We were lucky to catch up with Wren Astra recently and have shared our conversation below.
Hi Wren, thanks for joining us today. One of our favorite things to hear about is stories around the nicest thing someone has done for someone else – what’s the nicest thing someone has ever done for you?
Covid marked the height of homebuying in Orange County, CA. I was a single mom with a special needs son and had finally saved enough to purchase a modest home to provide a forever home for my child. But people were buying homes in full cash due to the 2.5% mortgage rates, and I couldn’t compete. I did not realize my realtor was corrupt either. She managed to get a seller to choose me–his first two buyers had fallen through due to lying about gaps in employment, and he was desperate to complete his 1031 exchange within 30 days or lose a small fortune. Little did I know that her broken would offer me a loan at a 9% interest rate, which would have brought my mortgage to more than $9K/monthly and left me house poor and likely in foreclosure.

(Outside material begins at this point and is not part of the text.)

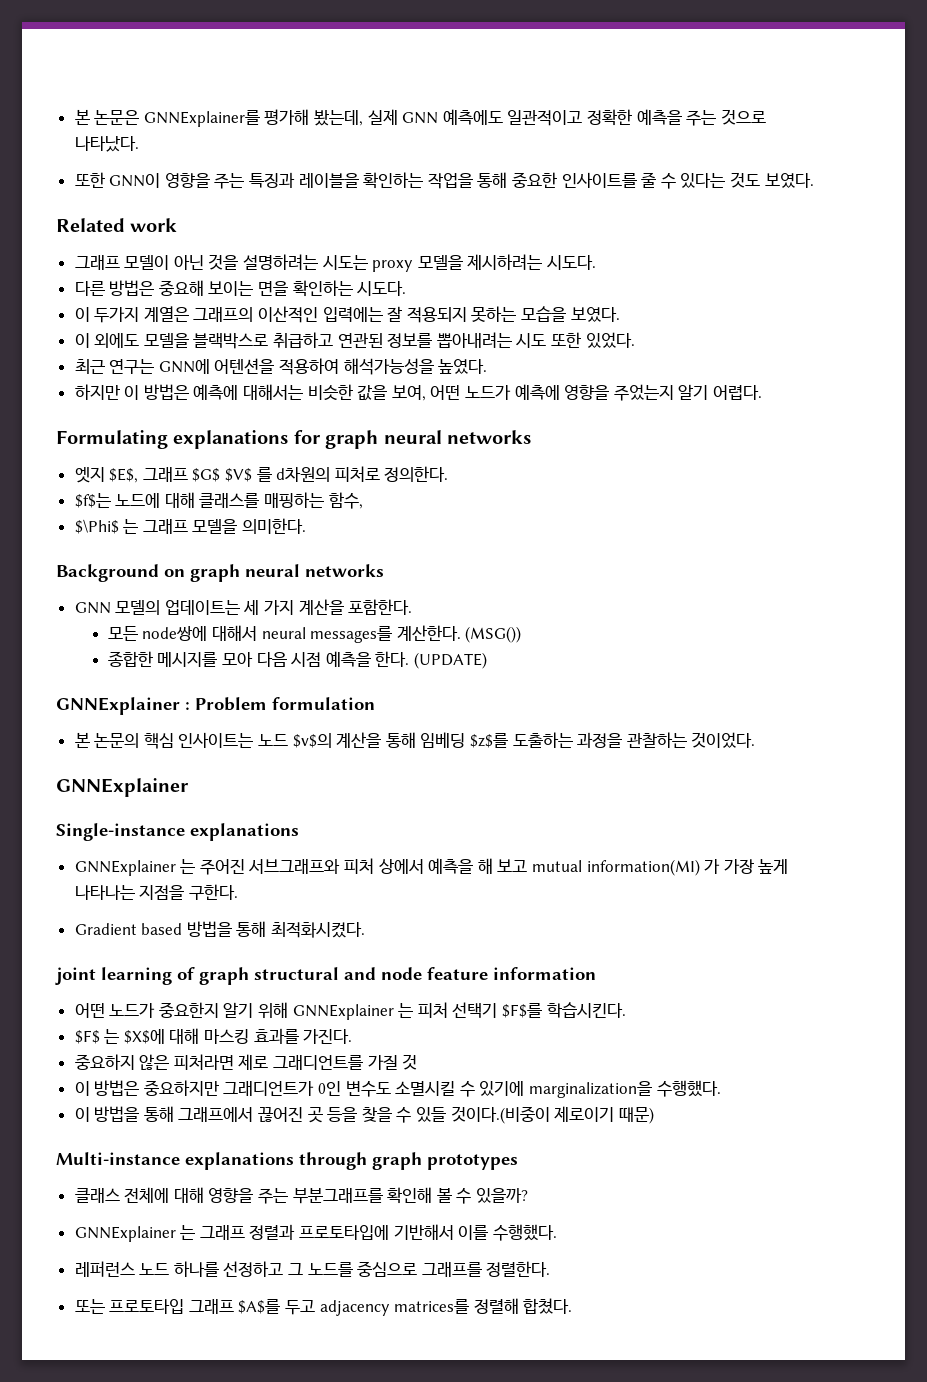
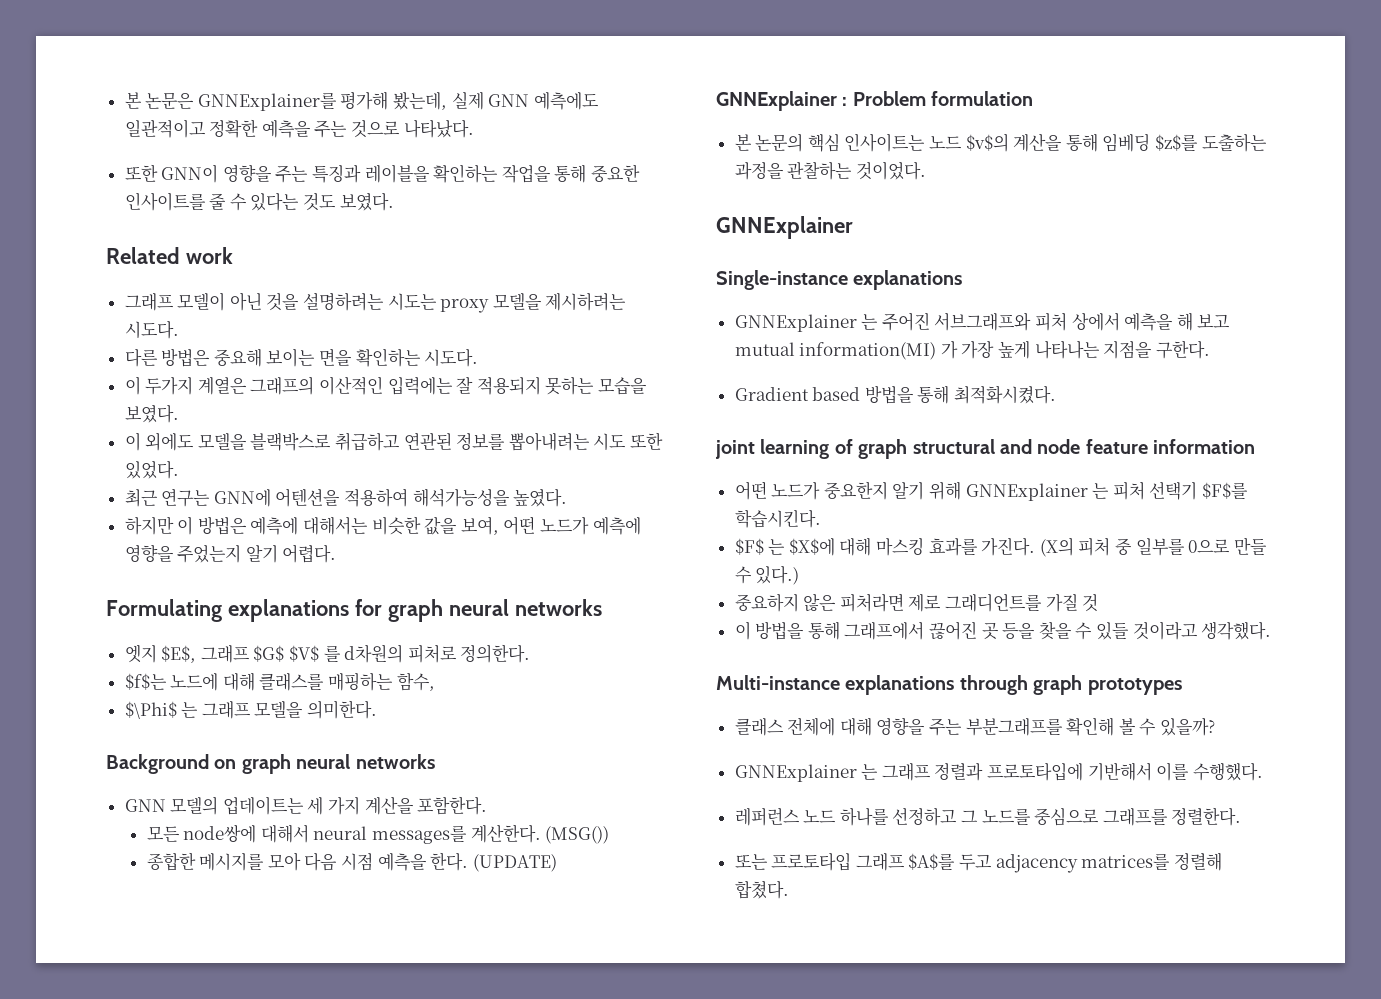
(353, 1036) none -> [1039,537,1267,557] [734,566,800,585] (X의 피처 중 일부를 0으로 만들 수 있다.)
[74,1080,721,1098] // 이 방법은 중요하지만 그래디언트가 0인 변수도 소멸시킬 수 있기에 marginalization을 수행했다. -> (1099, 603) none
[450,1106,654,1124] 것이다.(비중이 제로이기 때문) -> [1132,621,1272,640] 것이라고 생각했다.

The seller’s realtor agreed to co-represent me and from there a miraculous set of events transpired. My credit was under qualifying for a conventional loan. The seller paid off nearly $15K in debt to have my credit quickly cleaned. My lease expired 3 weeks before our closing date. The seller allowed me to move in and live with staging furniture for those weeks provided I kept my personal belongings in storage until closing date. Finally, it still seemed we needed an extra 2 weeks to close, which would have cost the seller his 1031 exchange.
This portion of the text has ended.